Еще они принесли дорожный чемодан. Даже если бы за улицей Ирини наблюдали, то не заметили бы ничего подозрительного. Морено переезжают и не могут все забрать с собой. Конечно, им пришлось многое бросить. Несколько ковров, кровать, стулья и целый сундук с постельным бельем остались в доме номер семь.

– Оставим это Элиасу, – сказала Роза мужу. – Он‑ то, наверное, раньше нас вернется.

Несколько дней вся улица была забита тележками. Домашняя утварь громоздилась горами: сундуки, стулья, кастрюли и сковородки, а часто и стол торчал поверх всего этого, похожий на окоченевший труп неведомого животного.

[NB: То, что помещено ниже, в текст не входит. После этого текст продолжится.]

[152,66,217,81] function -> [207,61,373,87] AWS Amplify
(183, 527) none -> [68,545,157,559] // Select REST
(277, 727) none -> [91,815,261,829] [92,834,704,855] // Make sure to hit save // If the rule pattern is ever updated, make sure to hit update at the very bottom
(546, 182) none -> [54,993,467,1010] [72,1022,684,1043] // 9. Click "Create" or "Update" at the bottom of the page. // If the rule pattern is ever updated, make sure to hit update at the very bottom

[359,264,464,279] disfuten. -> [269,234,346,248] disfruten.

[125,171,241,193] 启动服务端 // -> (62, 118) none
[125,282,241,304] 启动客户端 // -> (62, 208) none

На улицах царили грусть и отчаяние. Добавлял тоски и проливной дождь. Люди низко склонялись над своими пожитками, и даже молодые походили на стариков, а одинаковые желтые звезды превращали всех в какую‑ то однородную массу.

Матери крепко держали за руки малышей. На улице, где толпились десятки тысяч людей, легко было потеряться, а шаткие нагромождения вещей свободно могли рухнуть на кого угодно.

После депортации мусульман на улице Ирини жили вместе христиане и евреи, и теперь христиане изо всех сил старались чем‑ то помочь уезжающим друзьям – в точности так же, как помогали мусульманам двадцать лет назад. Тут были и объятия, и искренние обещания приходить в гости.

– Я‑ то все равно вас завтра увижу, – сказала Катерина плачущей кирии Морено. – Мастерская ведь будет работать, как всегда?

– Да, милая, наверное, так, – устало отозвалась Роза; она, казалось, постарела за эту ночь на десять лет.

Катерина смотрела на удаляющиеся фигуры Морено и вдруг задалась вопросом, а как же Элиас узнает, где искать своих родных, когда вернется. Хорошо, если она будет дома и расскажет ему. Ни дня не проходило, чтобы ее мысли не уносились туда, в горы.

На следующий день в мастерской Морено было, на первый взгляд, странно спокойно. Все явились к обычному часу. Работы было немного, и кириос Морено дал поручение – составить опись всего, что у них осталось, до последней булавки, пуговицы и клочка тесьмы. Все занялись делом, и в результате в мастерской воцарилась идеальная чистота и порядок. Несколько лет они были так заняты, что до этой работы руки не доходили. Кириос Морено считал это почти роскошью.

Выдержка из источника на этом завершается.